羽生結弦が16歳にして持つ武器=フィギュアスケート・四大陸選手権
課題は体力の向上
表彰台で言葉を交わす羽生と、大会金メダルの高橋大輔 【写真:AP/アフロ】
「このきついフリープログラムを、シーズン最後には滑りきれるようにしたかったのに、今回も……。これまで何度も言ってきたことですが、もっと上に行くための課題は、やっぱり体力ですね。今年のオフシーズンは、走りこみ、滑りこみを、もっとしっかりしないといけないです」
10代の選手には珍しい、安定した精神力
10代の選手たちは、どんな天才であっても、見ていてとても危なっかしい。シニアに上がりたてのころの高橋大輔の不安定ぶりは懐かしい語り草だし、トリノ五輪前後の安藤美姫(トヨタ自動車)もずいぶんアップダウンが激しかった。ここ数年の浅田真央(中京大)がたくさんの人をやきもきさせたことも、ご存じのとおり。才能に恵まれたアスリートといえど、10代の心は、国際舞台にたったひとりで立ち向うにはまだまだもろすぎるのだ。

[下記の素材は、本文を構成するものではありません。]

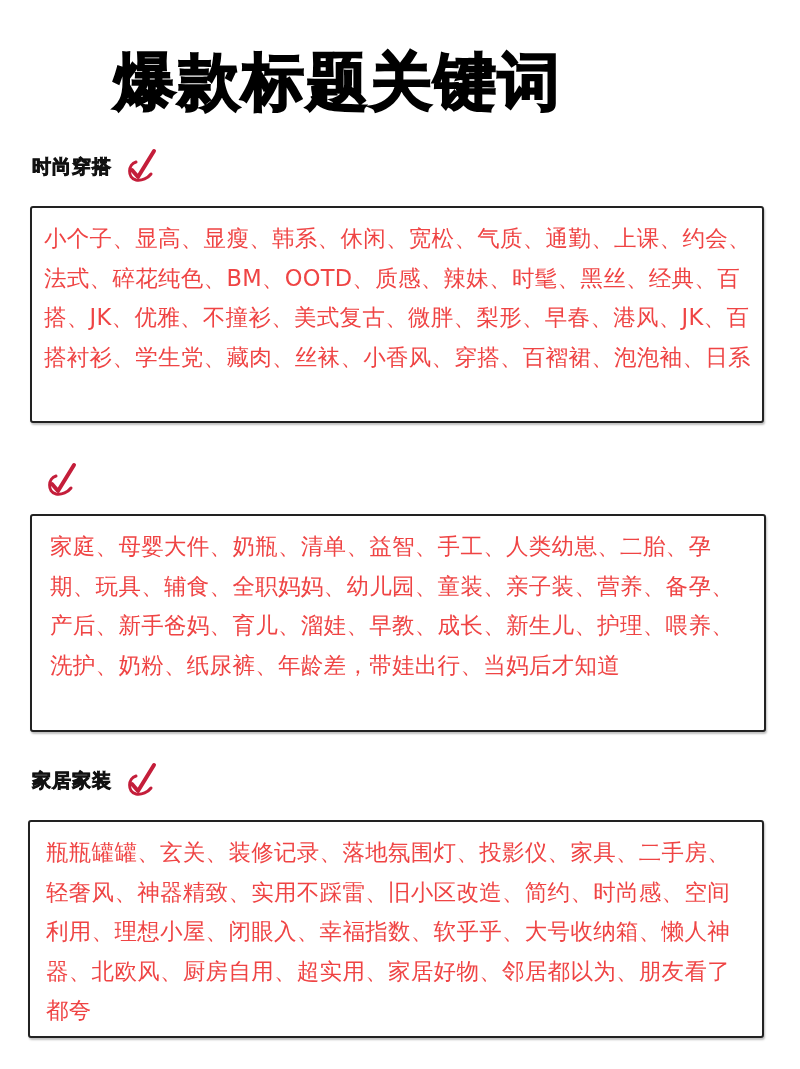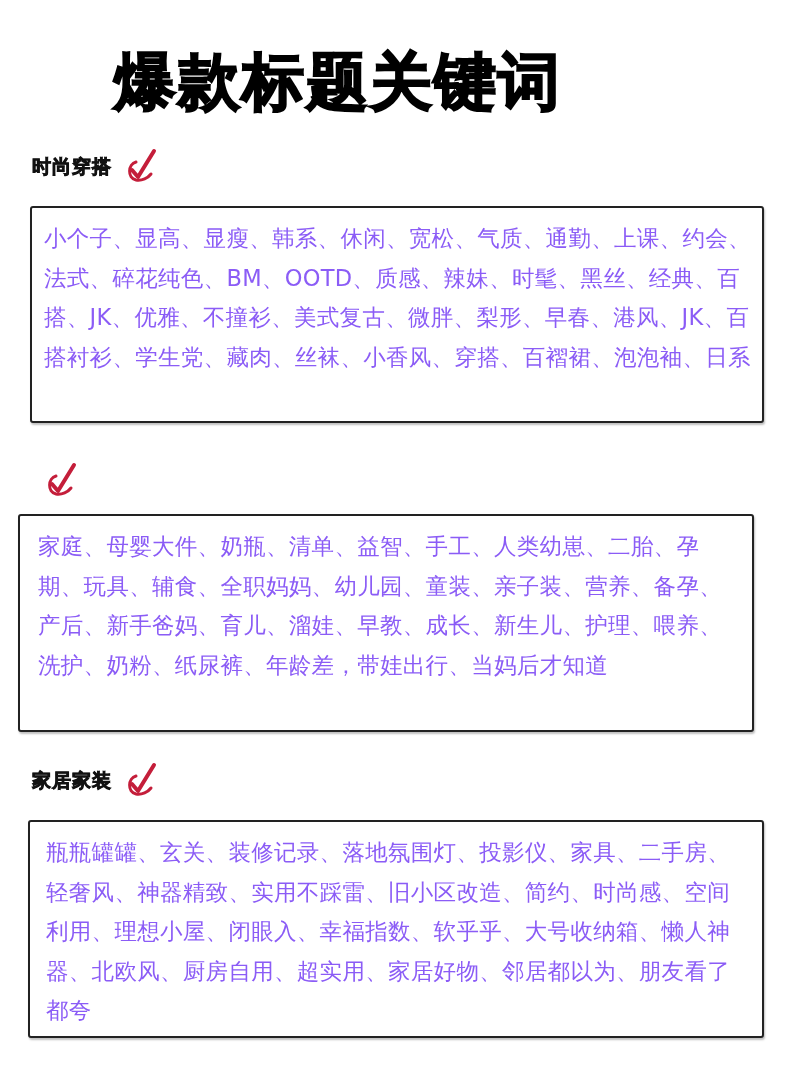"小个子、显高、显瘦、韩系、休闲、宽松、气质、通勤、上课、约会、法式、碎花纯色、B" .box-text { color: #8b5cf6 -> #ef4444 }
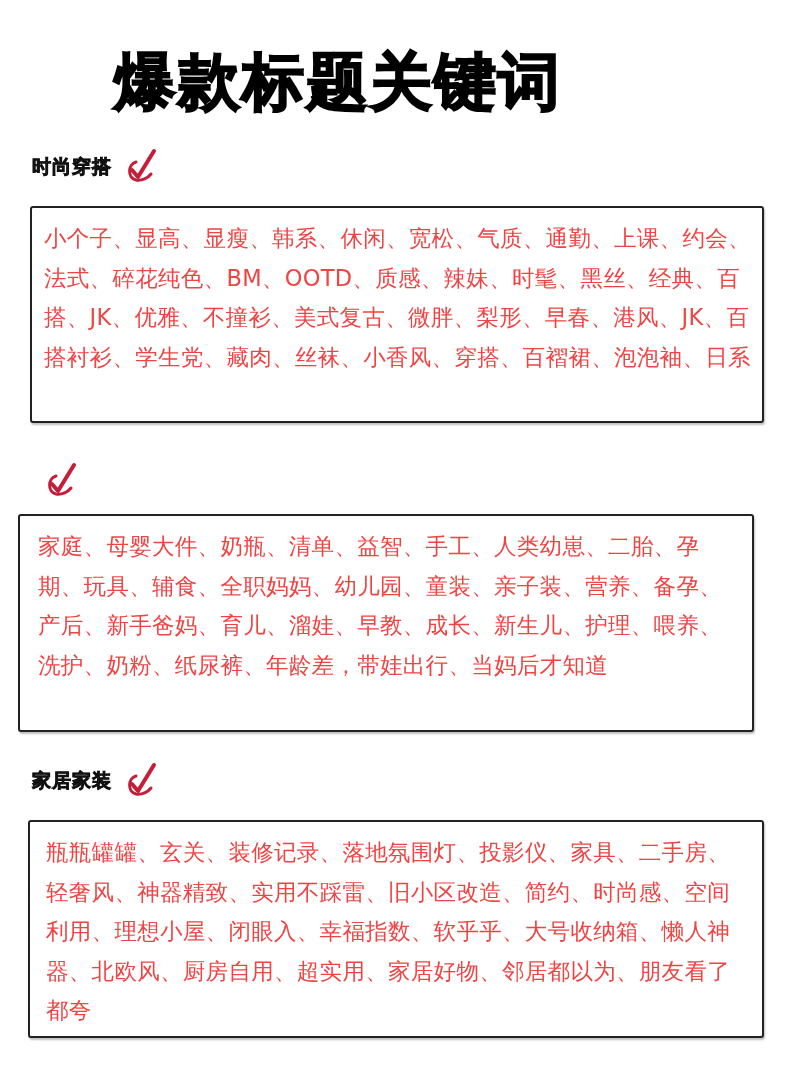"家庭、母婴大件、奶瓶、清单、益智、手工、人类幼崽、二胎、孕期、玩具、辅食、全职妈" div.box { left: 18px -> 30px }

しかし羽生結弦は16歳にして、見ていてすでに安心感がないだろうか。「強くなりたい!」、その意思をしっかり持ち、そのために自分が何をすべきか、どう生きていくべきかをしっかり考え、行動に移すことができる。
たとえば彼の表現は、高橋大輔のように半ば天性のもの、とは違う。ごくふつうの日本の男の子と同じく、踊ることには照れがあるし、自分を目いっぱい前に出せる大胆さはないけれど、勝つためにはそれが必要だと知り、きちんと身につけようとしてきた。その結果、彼は“表現技術”を手に入れた。試合後、報道陣を前にしても、「高校1年生でこれだけ話せるとは」と大人たちがうなるほど、いつもしっかりした言葉をはく。
きっと羽生結弦は、精神的にも技術的にも大きく崩れることなく、五輪まで確実な歩みを見せてくれるだろう――これほど見ていて不安を感じない日本人選手も、珍しくはないだろうか。
日本男子のさらなる黄金時代へ
3月、世界選手権に出場する3人のオリンピアン、さらに無良崇人(中京大)、町田樹(関大)ら20代たち。そして羽生を中心とした10代たち。彼らが真っ向からぶつかり、見たこともない激しい火花を散らせる日本男子のさらなる黄金時代が、幕を開けようとしている――高橋と羽生が並んで立つ2011年四大陸選手権の表彰台を、そんな思いでうれしく眺めた。